■ **Task statement**
Your answer must consist of every line from the data below that includes the word "Lastly".

■ **Data provided**
○ ○ ○ ○ ○ ○ ○

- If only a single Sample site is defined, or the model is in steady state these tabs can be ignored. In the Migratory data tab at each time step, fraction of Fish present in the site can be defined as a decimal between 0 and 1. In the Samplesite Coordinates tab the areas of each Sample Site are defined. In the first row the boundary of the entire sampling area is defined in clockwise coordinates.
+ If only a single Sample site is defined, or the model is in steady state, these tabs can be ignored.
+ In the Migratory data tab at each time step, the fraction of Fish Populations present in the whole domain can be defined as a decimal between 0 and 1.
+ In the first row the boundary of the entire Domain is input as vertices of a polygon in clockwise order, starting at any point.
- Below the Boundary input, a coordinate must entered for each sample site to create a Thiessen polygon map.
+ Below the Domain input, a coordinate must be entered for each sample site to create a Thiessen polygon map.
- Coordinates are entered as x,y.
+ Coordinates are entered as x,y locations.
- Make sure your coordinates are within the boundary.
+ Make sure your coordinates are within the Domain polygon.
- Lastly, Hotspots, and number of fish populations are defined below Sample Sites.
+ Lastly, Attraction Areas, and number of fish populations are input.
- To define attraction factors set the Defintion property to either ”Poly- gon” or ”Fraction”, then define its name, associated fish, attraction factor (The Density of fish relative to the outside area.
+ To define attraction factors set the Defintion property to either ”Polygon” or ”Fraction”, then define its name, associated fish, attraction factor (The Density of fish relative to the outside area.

○ ○ ○ ○ ○ ○ ○

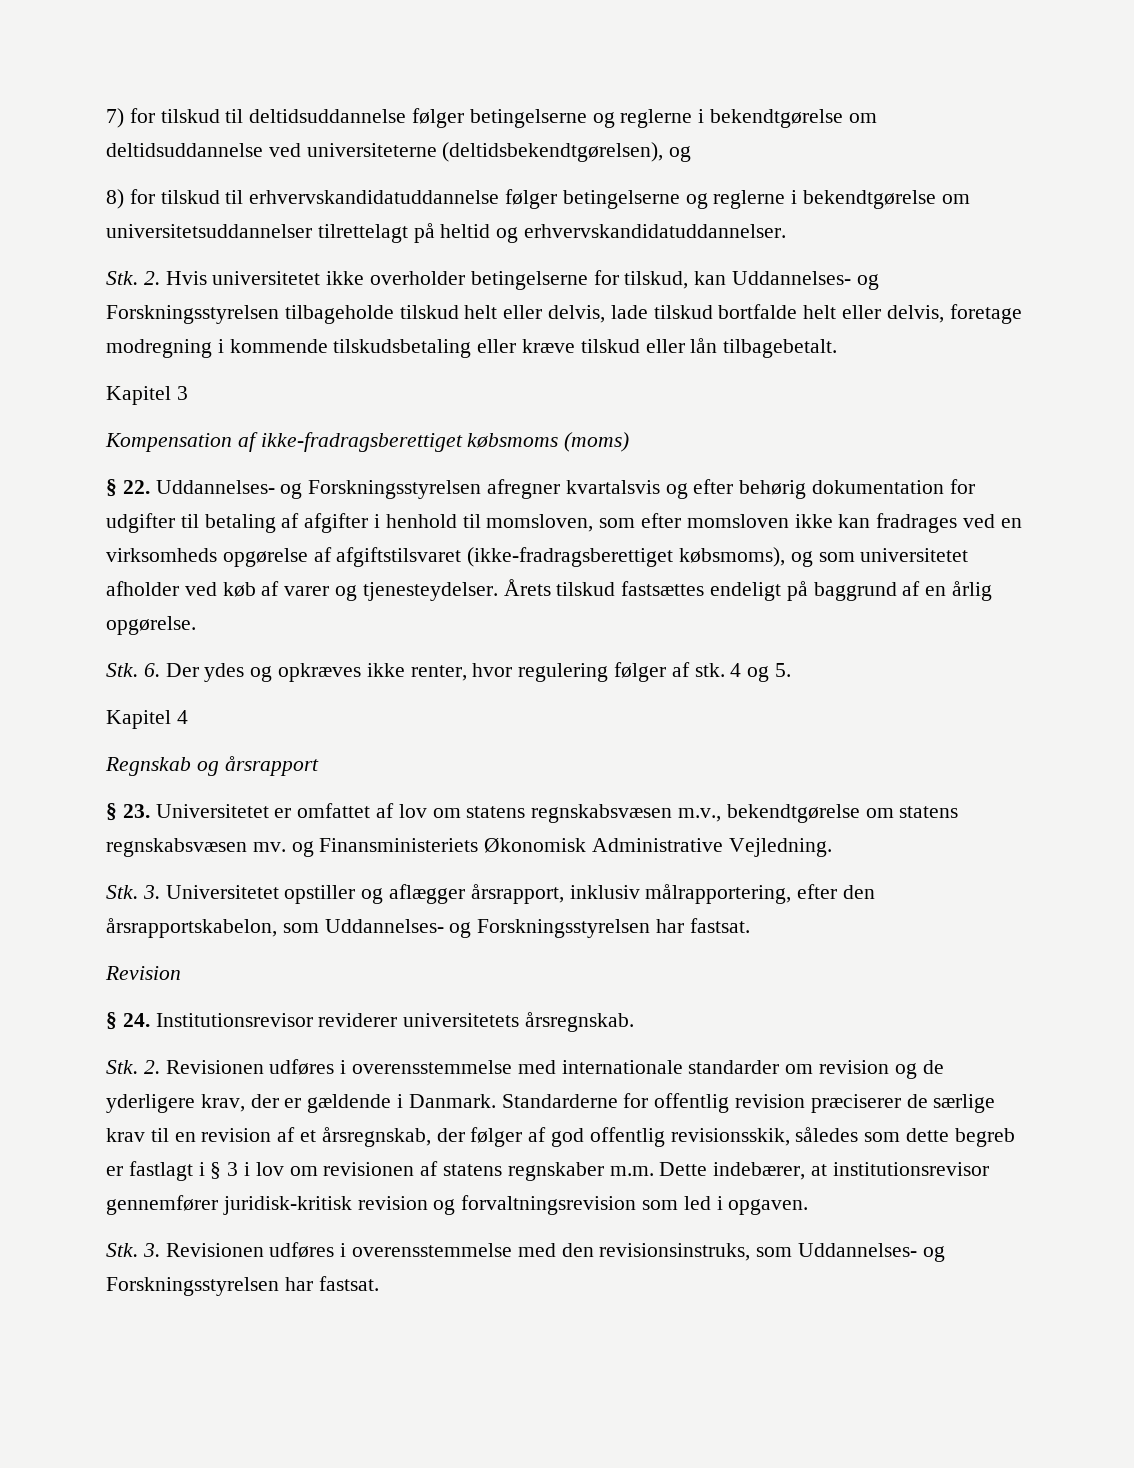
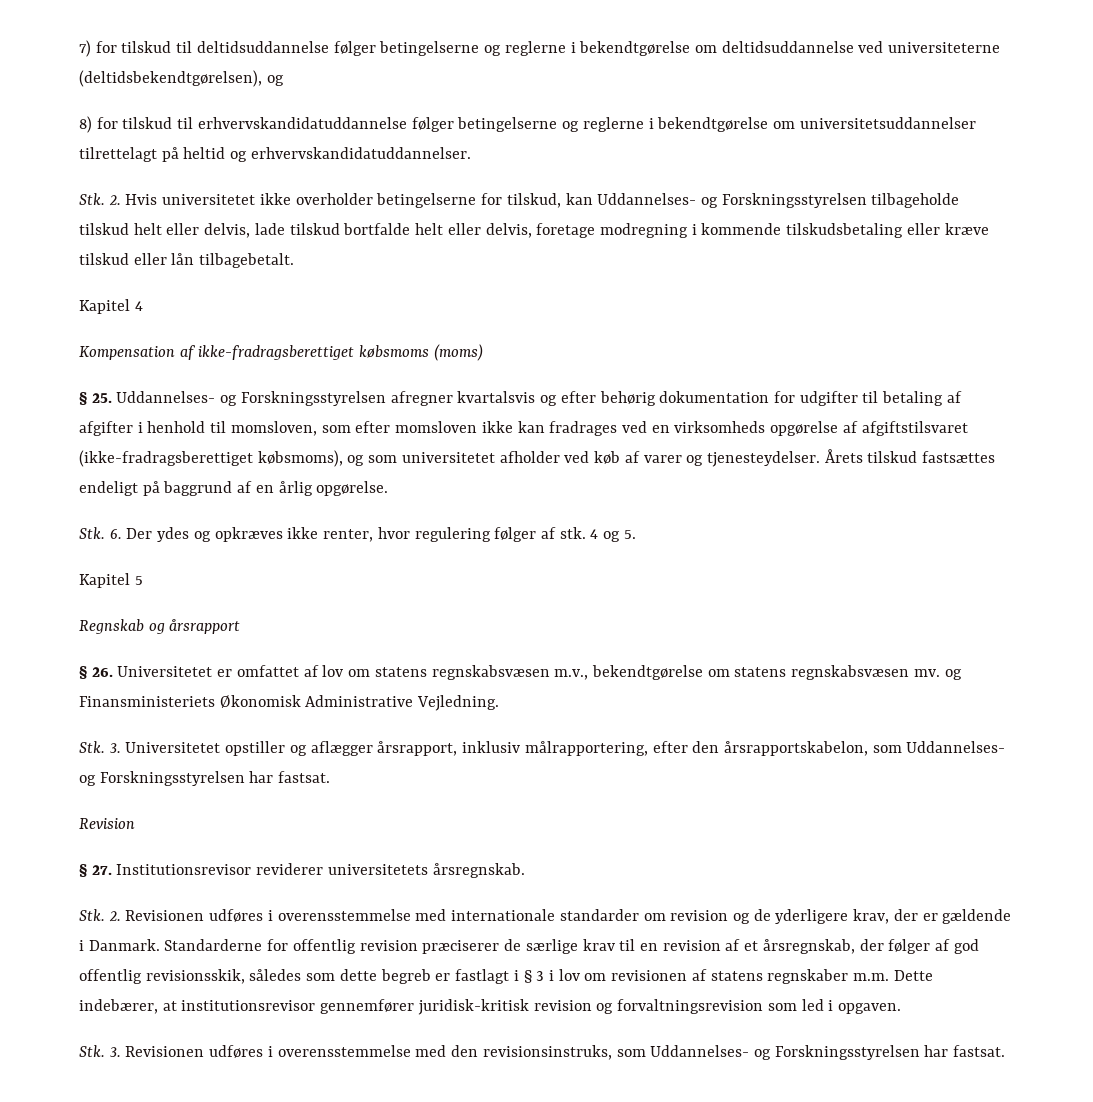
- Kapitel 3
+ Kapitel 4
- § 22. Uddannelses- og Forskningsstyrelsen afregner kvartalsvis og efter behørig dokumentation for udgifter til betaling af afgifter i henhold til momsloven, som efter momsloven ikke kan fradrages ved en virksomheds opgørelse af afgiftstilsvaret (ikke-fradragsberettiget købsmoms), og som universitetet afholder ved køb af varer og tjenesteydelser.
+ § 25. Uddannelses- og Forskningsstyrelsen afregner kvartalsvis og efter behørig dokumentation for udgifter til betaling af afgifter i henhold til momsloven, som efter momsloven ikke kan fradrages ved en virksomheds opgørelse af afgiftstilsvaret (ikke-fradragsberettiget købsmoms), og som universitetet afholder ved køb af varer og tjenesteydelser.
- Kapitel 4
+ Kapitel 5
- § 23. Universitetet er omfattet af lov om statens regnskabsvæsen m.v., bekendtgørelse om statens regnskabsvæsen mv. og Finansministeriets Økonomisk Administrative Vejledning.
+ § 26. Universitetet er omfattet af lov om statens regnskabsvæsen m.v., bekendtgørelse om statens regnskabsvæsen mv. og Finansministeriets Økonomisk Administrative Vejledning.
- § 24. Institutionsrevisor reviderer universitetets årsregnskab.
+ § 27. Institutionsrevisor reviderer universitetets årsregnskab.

○ ○ ○ ○ ○ ○ ○

■ **Problem solution**
- Lastly, Hotspots, and number of fish populations are defined below Sample Sites.
+ Lastly, Attraction Areas, and number of fish populations are input.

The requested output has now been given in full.